Cities like living organisms, an illustration by Alicia Crespo Montañes, EPFL URBES, 2025
<関連情報>
- https://actu.epfl.ch/news/cities-obey-the-same-laws-of-living-systems/
- https://www.pnas.org/doi/10.1073/pnas.2501224122
都市代謝の確率論的理論 A stochastic theory of urban metabolism
Martin Hendrick, Andrea Rinaldo, and Gabriele Manoli
Proceedings of the National Academy of Sciences Published:August 11, 2025
DOI:https://doi.org/10.1073/pnas.2501224122
Significance
Cities can be viewed as living organisms and their metabolism as the set of processes controlling their evolving structure and function. Urban population, transport networks, and all anthropogenic activities have been proposed to mimic body mass, vascular systems, and metabolic rates of living organisms. This analogy is supported by the emergence of seemingly universal scaling laws linking city-scale quantities to population size. However, such scaling relations critically depend on the choices of city boundaries and neglect intraurban variations of urban properties. By capitalizing on today’s availability of high-resolution data, findings emerge on the generality of small-scale covariations in city characteristics and their link to city-wide averages, thus opening broad avenues to understand and design future urban environments.
Abstract
A current tenet in the science of cities is the emergence of power-law relations between population size and a variety of urban indicators, echoing allometric scaling in living organisms akin to Kleiber’s law. However fascinating, existing scaling theories suffer from biases related to the ad-hoc definition of city boundaries and to their neglect of intraurban variability of city properties. Here, to deal rigorously with biases, we explore the hypothesis that the empirical statistics of intracity variations in population counts, road networks, and carbon emissions-across various cities and spatial scales-can be interpreted as resulting from the joint fluctuations of spatially dependent random variables. Rather than relating urban characteristics to overall city size, we focus on how intraurban properties and local population patterns vary together across space.
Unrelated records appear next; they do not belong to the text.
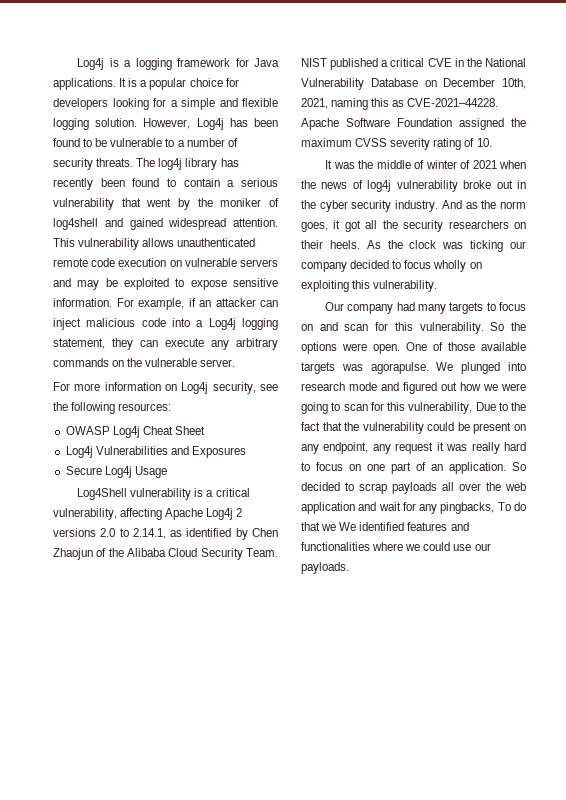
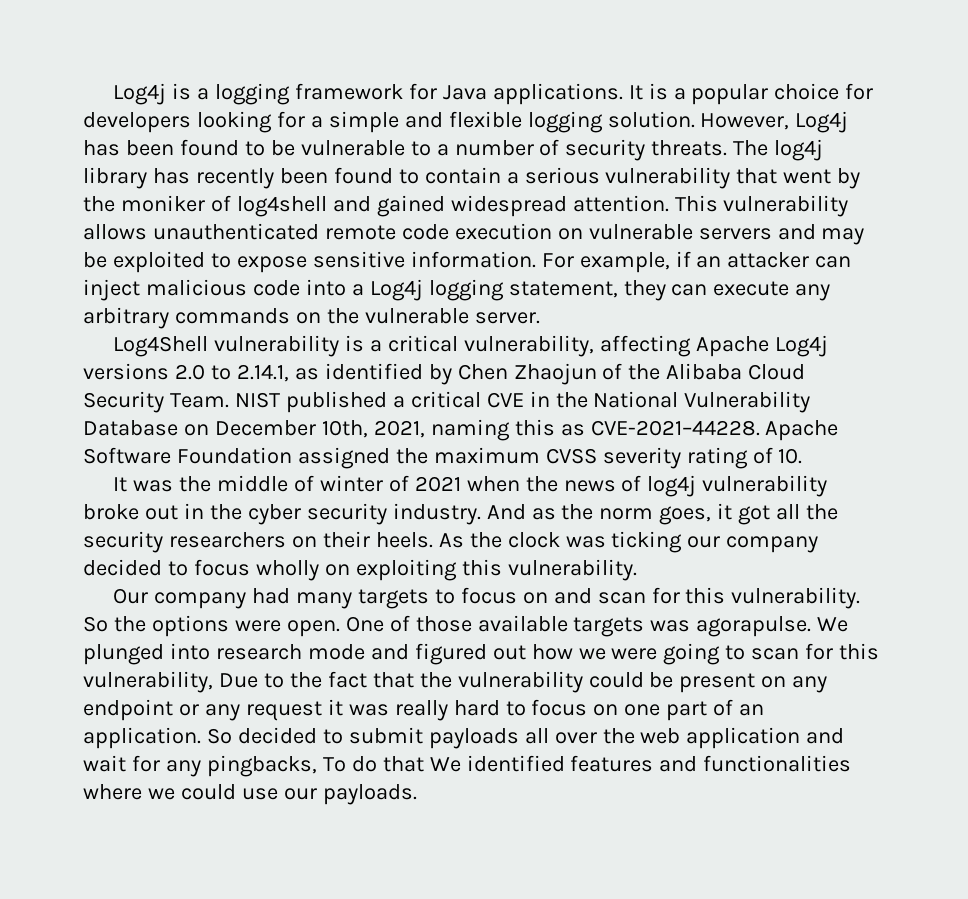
[53,382,278,394] [53,402,172,414] [65,426,205,438] [65,446,246,458] [65,466,167,478] // For more information on Log4j security, see the following resources: // OWASP Log4j Cheat Sheet // Log4j Vulnerabilities and Exposures // Secure Log4j Usage -> (540, 318) none
[236,508,243,517] 2 -> (828, 346) none
[323,442,369,454] endpoint, -> [83,699,199,721] endpoint or
[359,483,387,494] scrap -> [348,727,423,744] submit
[321,524,337,531] we -> (424, 764) none

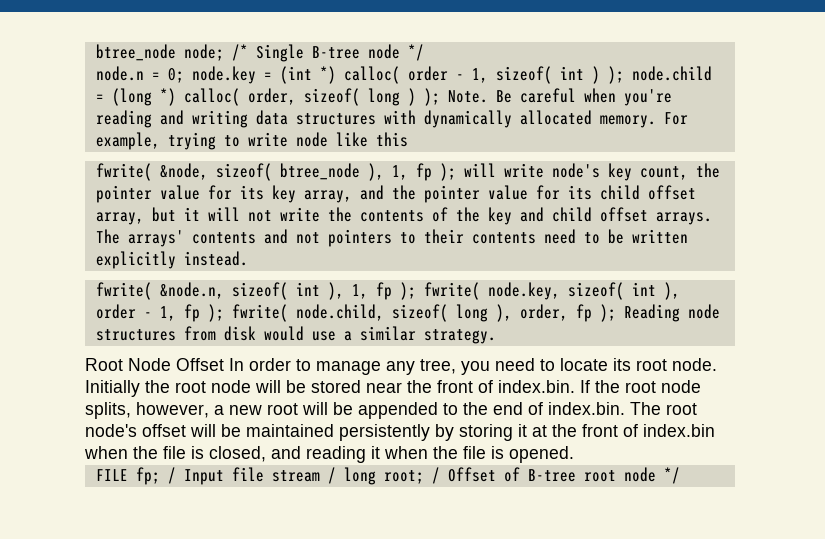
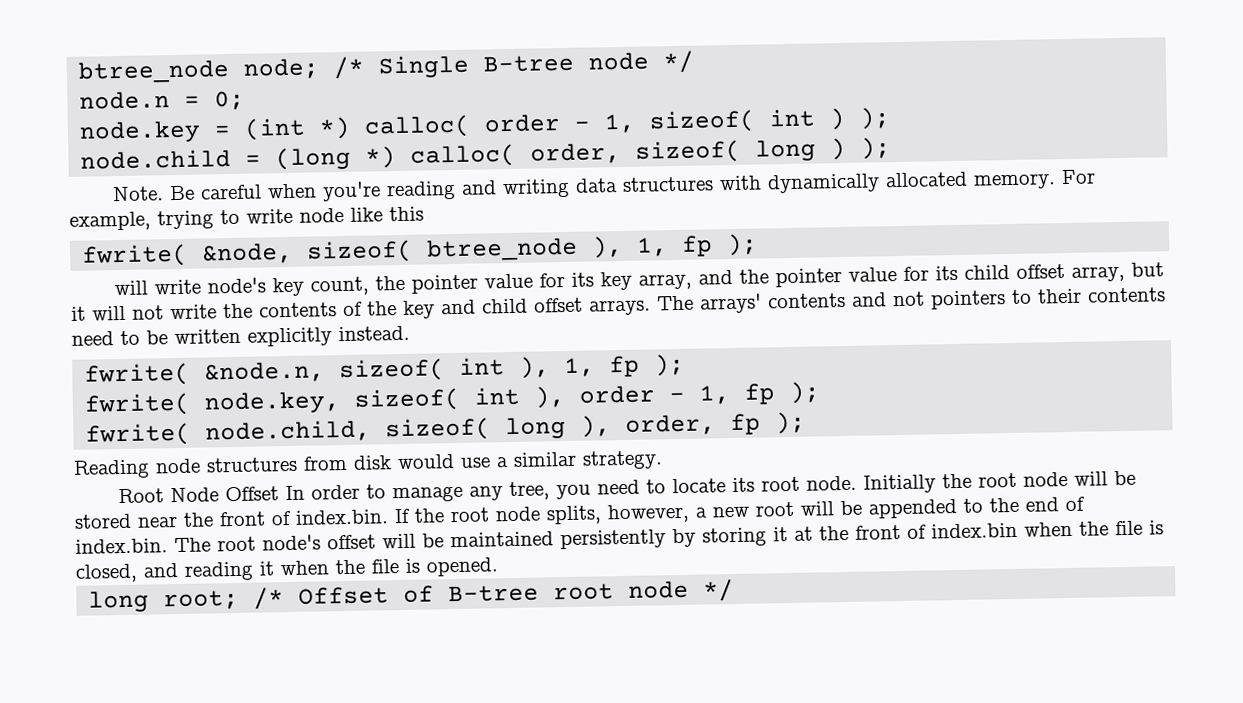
(184, 75) none -> (246, 100) //
(624, 75) none -> (892, 118) //
(440, 97) none -> (892, 148) //
(456, 172) none -> (759, 245) //
(416, 291) none -> (686, 365) //
(224, 313) none -> (821, 392) //
(616, 313) none -> (807, 423) //
[95,467,336,485] FILE fp; / Input file stream / -> (499, 567) none
[431,467,440,484] / -> [253,587,285,610] /*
We find that the marginal and joint probability distributions are characterized by finite-size scaling functions which, upon suitable rescaling, collapse onto a set of universal curves. These results are analogous to those relating intraspecies variability in living organisms where the scaling of mean body mass with a characteristic metabolic rate clouds the effects of the variance of both traits. Our findings lay the foundations for a generalized theory of urban metabolism, linking city-scale quantities to the covariation of intraurban characteristics. This also opens up opportunities for a full exploitation of available urban data allowing the integration of biologically inspired theories into the modeling and planning of cities.